というわけで、本日はそんな鎌倉ゆかりの文士たちの姿を追って、
長谷にある、鎌倉文学館に足を運んでみました。

とても有名な建物ですので、きっとご存じの方も多いと思いますが、
僭越ながらあえて鎌倉文学館について
私めがサクッとペロッとご説明させていただくと、
ここはもともと、加賀百万石の藩主として知られる
前田利家の系譜、旧前田侯爵家の別邸。
明治23年頃に第15代当主がこの地を入手して、
和風建築の館を建てたのがはじまりです。

当時ここは「涛(なみ)」を「聴く」山荘ということで
「聴涛(ちょうとう)山荘」と命名されましたが、
明治43年、他の家から出た火災に巻き込まれて焼失。

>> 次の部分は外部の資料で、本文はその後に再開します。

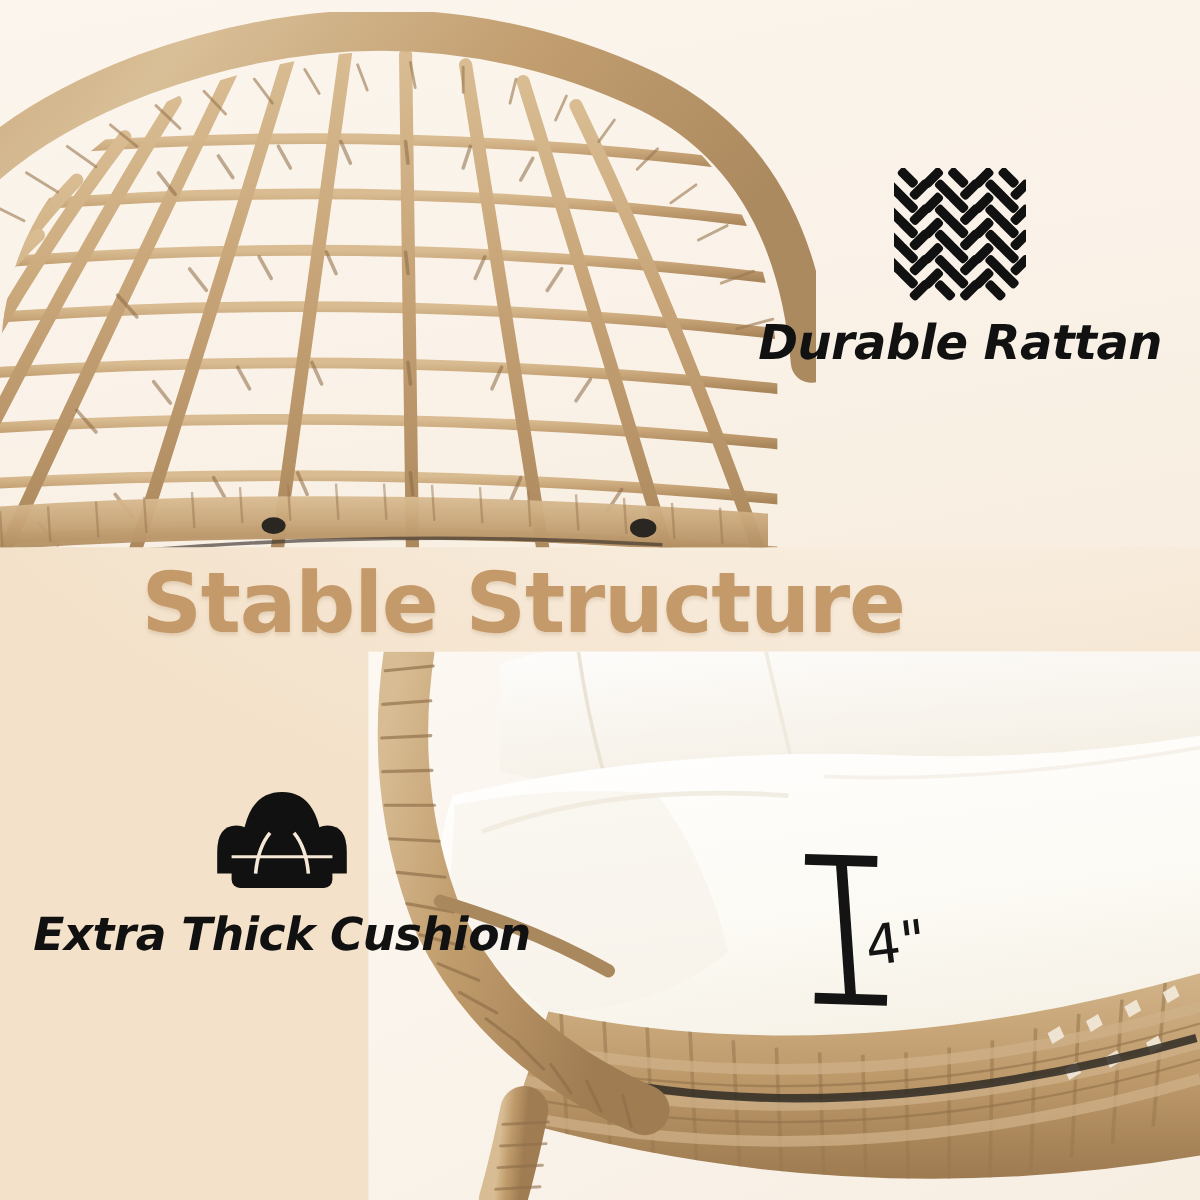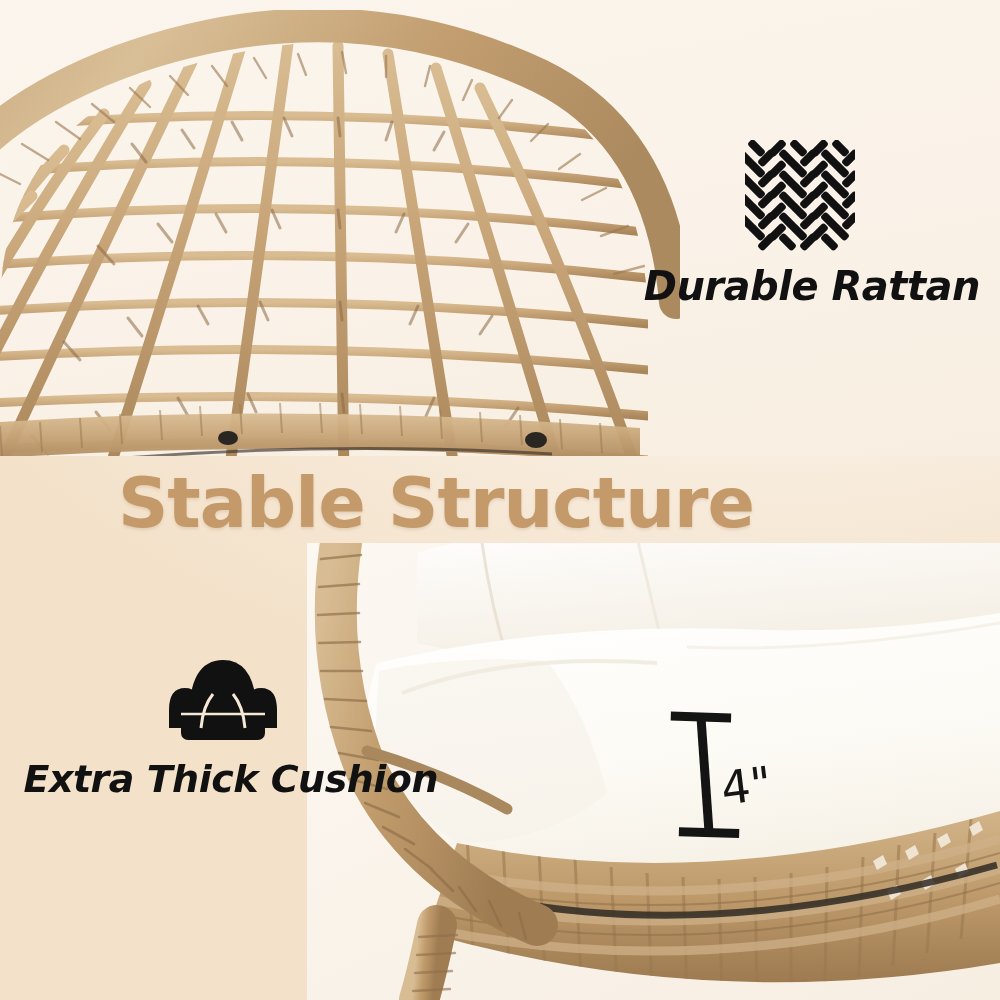--- a/index.html
+++ b/index.html
@@ -65,21 +65,21 @@
     letter-spacing: -1px;
     color: #C59A6A;
     font-family: "DejaVu Sans", sans-serif;
     text-shadow: 0 2px 3px rgba(150,110,65,0.18);
     white-space: nowrap;
   }
 
   
   .feature {
     position: absolute;
-    text-align: right;
+    text-align: center;
   }
   .feature-label {
     font-family: "DejaVu Sans", sans-serif;
     font-weight: bold;
     font-style: italic;
     color: #111111;
     white-space: nowrap;
     line-height: 1;
   }
   .feature-icon { display: block; margin: 0 auto; }
@@ -88,21 +88,21 @@
     left: 620px; top: 140px;
     width: 360px;
   }
   #feature-rattan .feature-label {
     font-size: 40px;
     margin-top: 14px;
     letter-spacing: -0.5px;
   }
 
   #feature-cushion {
-    left: 8px; top: 648px;
+    left: 20px; top: 648px;
     width: 430px;
   }
   #feature-cushion .feature-label {
     font-size: 38px;
     margin-top: 16px;
     letter-spacing: -0.5px;
   }
 
   
   .dimension {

洋館を再建します。

その後も、大正12年の関東大震災で倒壊しましたが再び建て直され、
新しく建った邸宅は、鎌倉時代、ここに長楽寺があったことから
「長楽山荘」と名づけられ、第16代当主の頃に改築。現在の姿になりました。

あの名作の生原稿や初版本など、貴重なオタカラが見学できる!

第二次世界大戦後は、デンマーク公使や佐藤栄作元首相がここを借り、
別荘として使用していたこともあるこのお屋敷。
私のような平々凡々、一般ピープルがズカズカと上がっていいのか、
少々不安ではありますが……「し、失礼いたします〜」と、
小さな声でご挨拶して館内へ。

これまで様々な苦難を乗り越えてきたこちらの建物の中には、
同じく各時代を彩ってきた多くの作家たちの生原稿や初版本、愛用品に
直筆の手紙などが大切に展示されているわけですが、これら展示品だけでなく
この洋館そのものが実は歴史的な展示物でもある、というわけなんですね〜。

ちなみに、当然のことながら館内は撮影禁止。
歴史に名を刻んだ文学者たちのアレコレに触れ合いたい方は、
ぜひご自分の目で確かめにいらしてくださいね!

鎌倉文学館のもう一つの魅力。それが庭園に咲くバラ!

館内は撮影NGでも、意外と撮影ポイントも多い鎌倉文学館。
館に向かうまでの道のりにある石造りのトンネルも、
物語に出てきそうな重厚な玄関も、おしゃれなステンドグラスの窓も、
とにかくすべてが凛々しくて美しいため、私が訪れた日も、
文学好きな人々がこぞって記念写真を撮っていらっしゃいました。

でもでも、鎌倉文学館撮影のベストスポットといえばココ!
広々としたお庭に咲くあらゆる品種のバラ、やっぱりこれですよね〜。
今の時期は秋バラの最後の季節で、かろうじてちらほら咲いていましたが、
見頃もそろそろ終わり……。
文学は春夏秋冬いつでも楽しめますが、
バラがお目当ての方は、また次のシーズンにいらしてみてくださいね!

常設展の他、特別展示などもひっそり行われている鎌倉文学館。
(この時期は、川端康成の展示をやっていました!)
しっとりのんびり大人な鎌倉タイムを堪能したい方は、
ぜひこちらもコースに加えてみてはいかがでしょうか?
賑わう街ではしゃぐ観光も楽しいと思いますが、
こんな穏やかなときが流れる鎌倉も、なかなか乙なものですよ。

鎌倉文学館
住所:神奈川県鎌倉市長谷1-5-3
電話:0467-23-3911
開館時間:9:00〜16:30(入館は16:00まで)※2021年3月以降は未定。